• _Brief_: When a line of the records contains "none", copy it.

• _Given entries_:
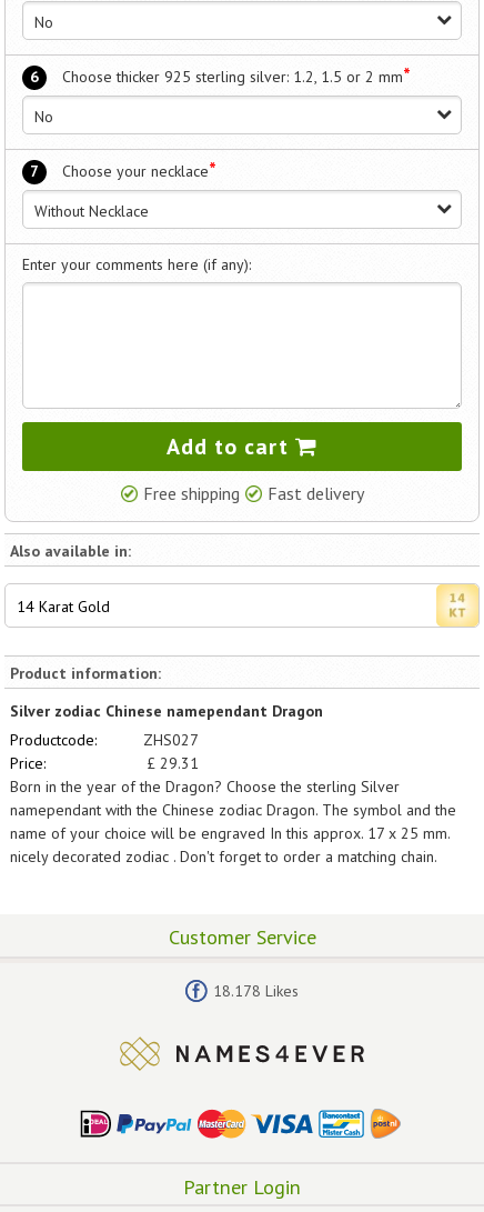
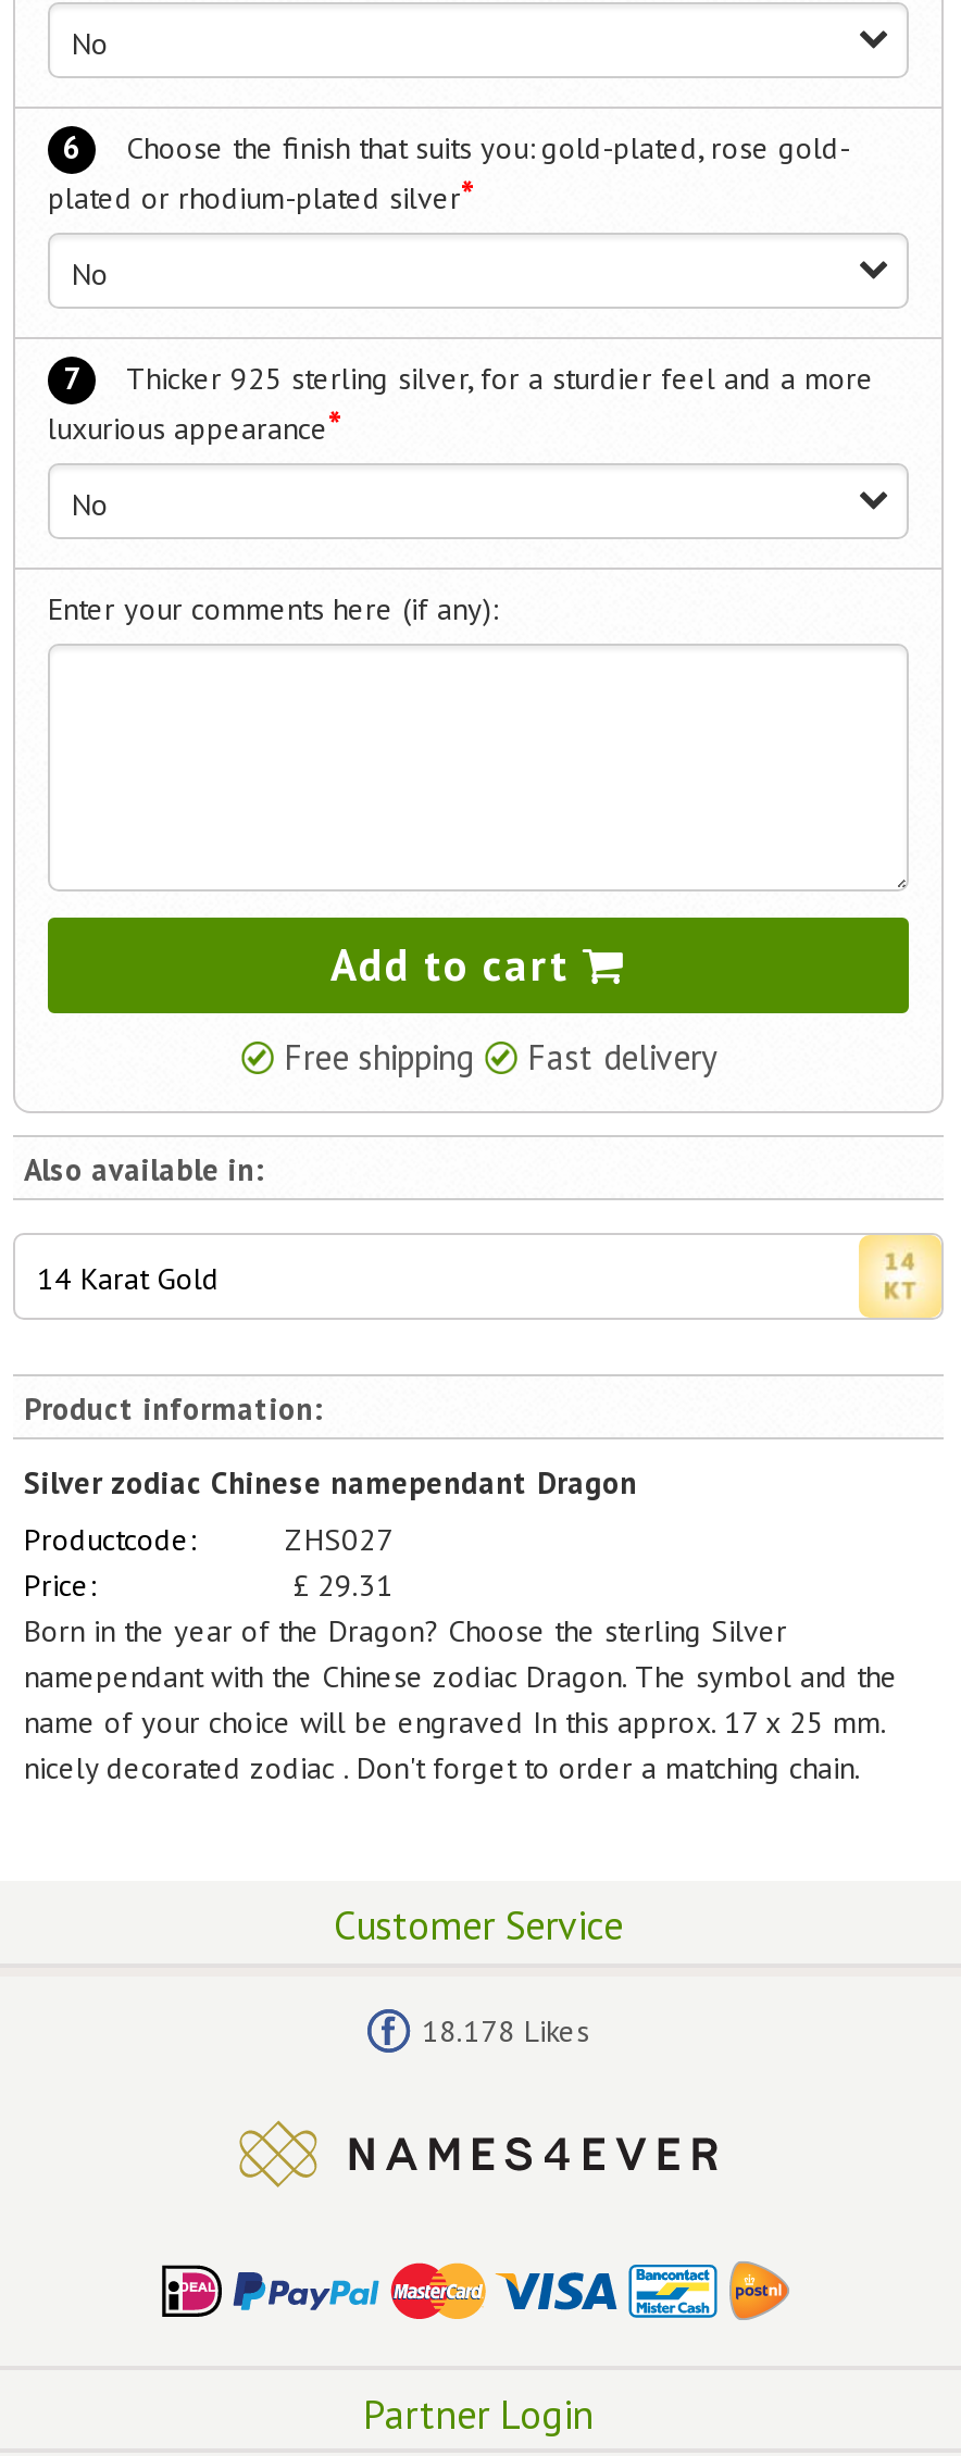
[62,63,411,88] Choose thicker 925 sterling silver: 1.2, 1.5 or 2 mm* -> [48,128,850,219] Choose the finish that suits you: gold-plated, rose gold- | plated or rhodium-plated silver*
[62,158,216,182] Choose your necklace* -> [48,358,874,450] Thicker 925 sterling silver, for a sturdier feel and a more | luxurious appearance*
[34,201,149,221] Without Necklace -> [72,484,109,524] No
* * *
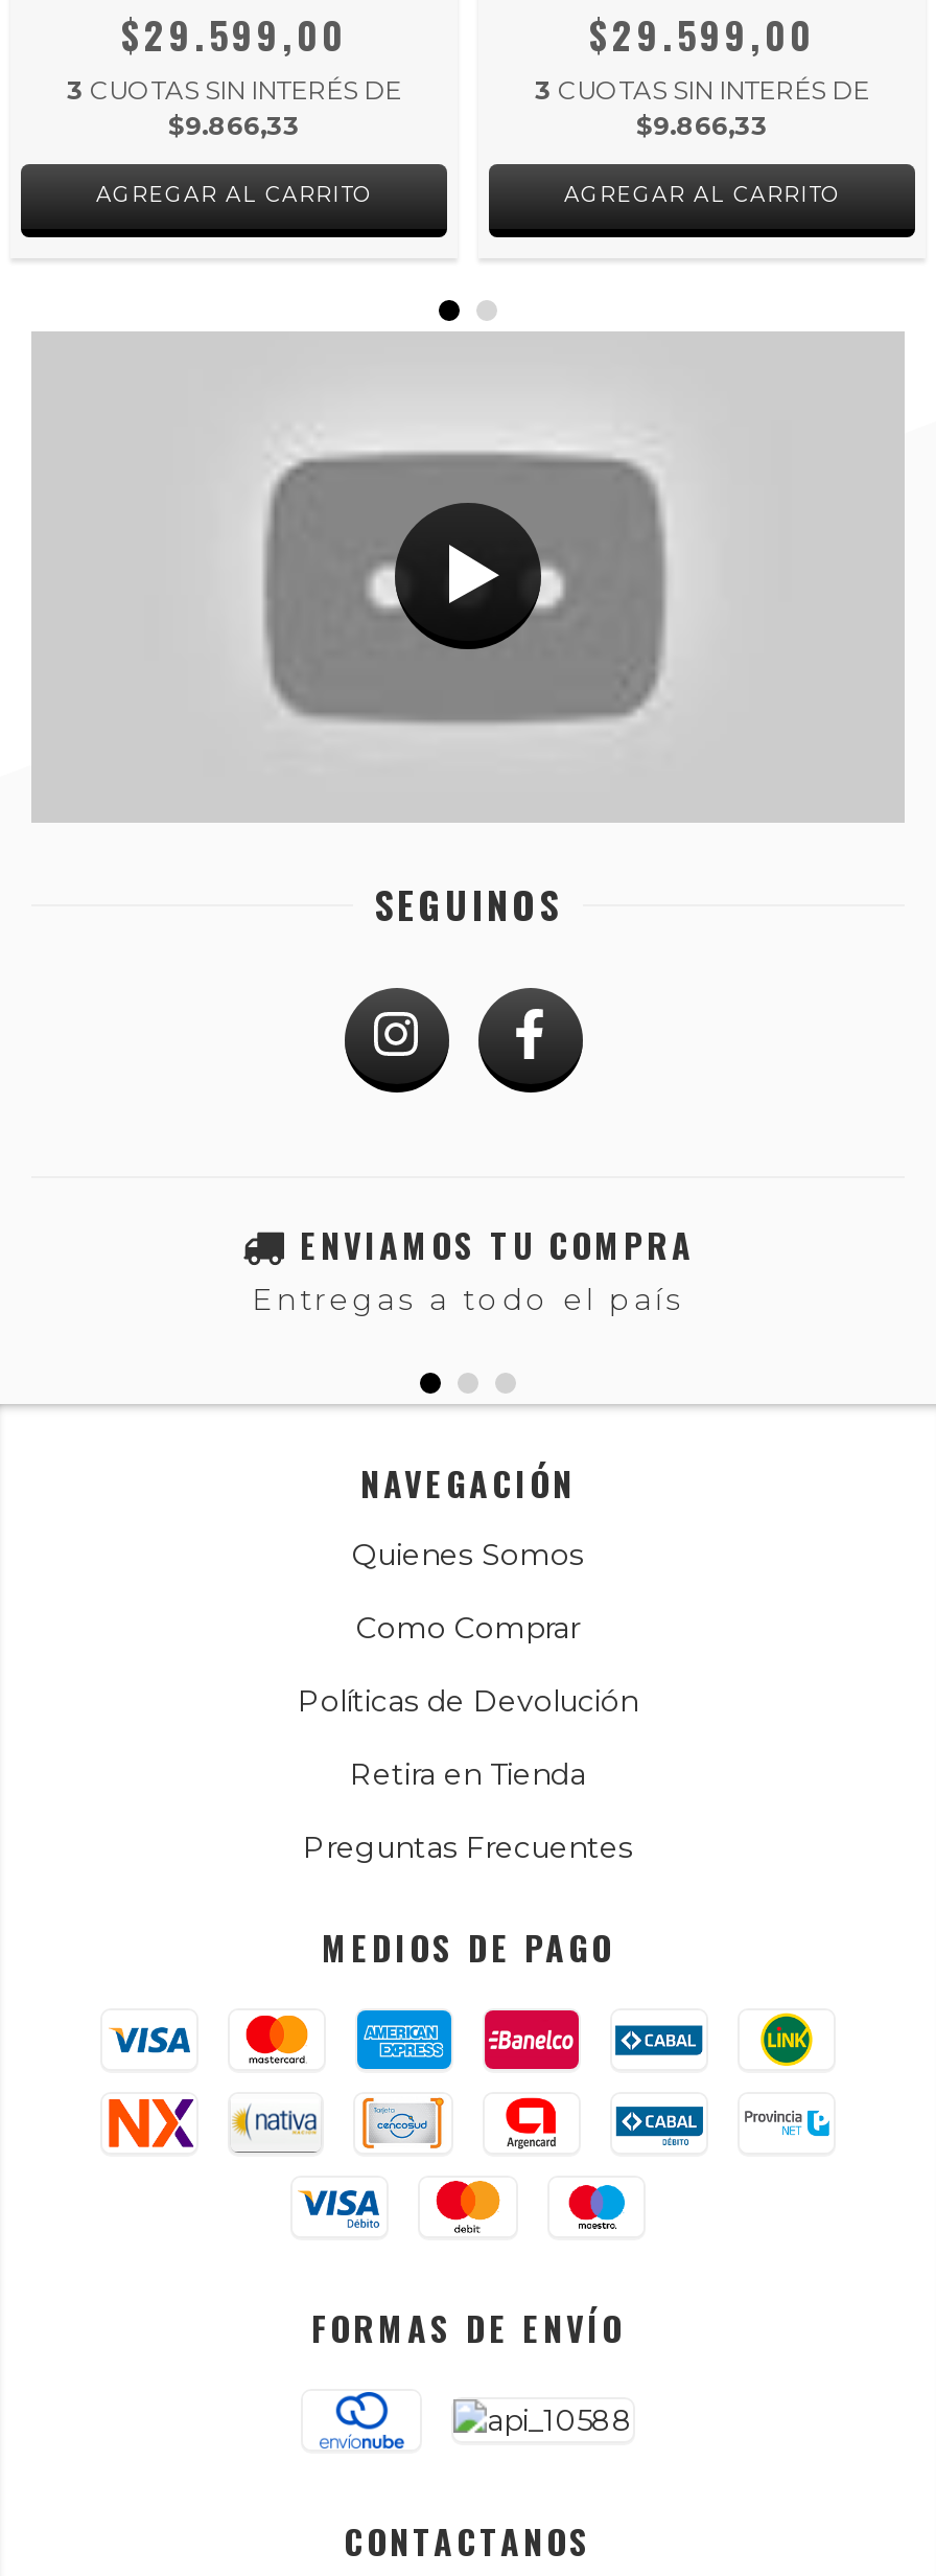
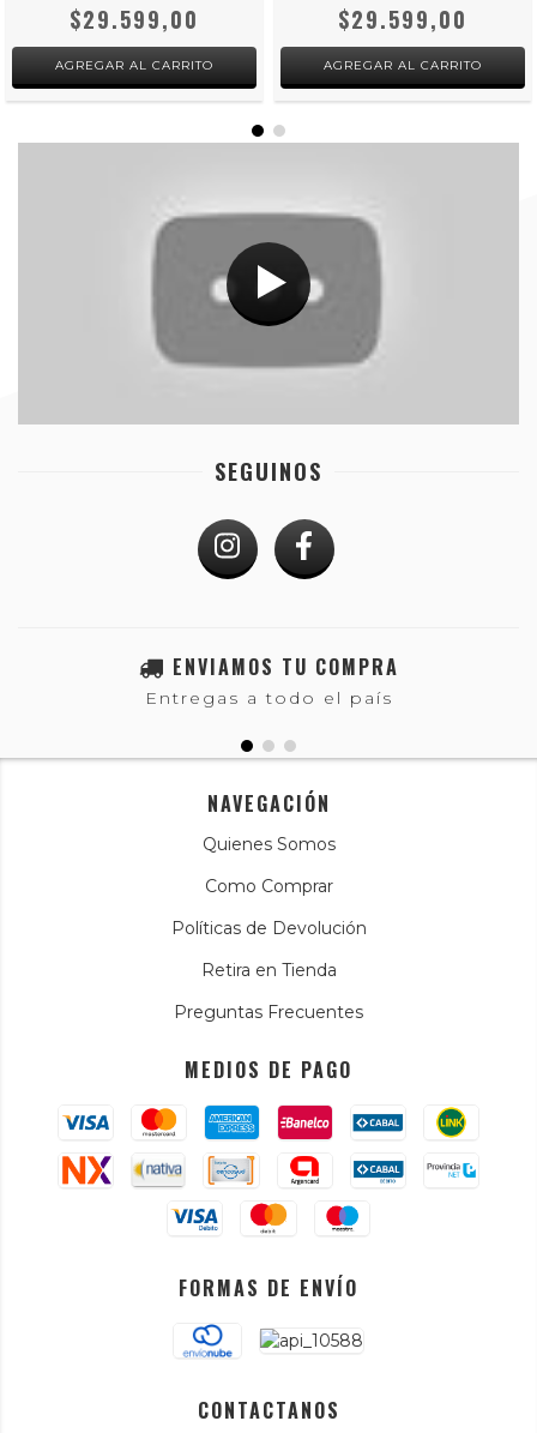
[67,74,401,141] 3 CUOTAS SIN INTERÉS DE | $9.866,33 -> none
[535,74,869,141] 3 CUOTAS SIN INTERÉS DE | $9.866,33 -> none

• _Finished task_:
[67,74,401,141] 3 CUOTAS SIN INTERÉS DE | $9.866,33 -> none
[535,74,869,141] 3 CUOTAS SIN INTERÉS DE | $9.866,33 -> none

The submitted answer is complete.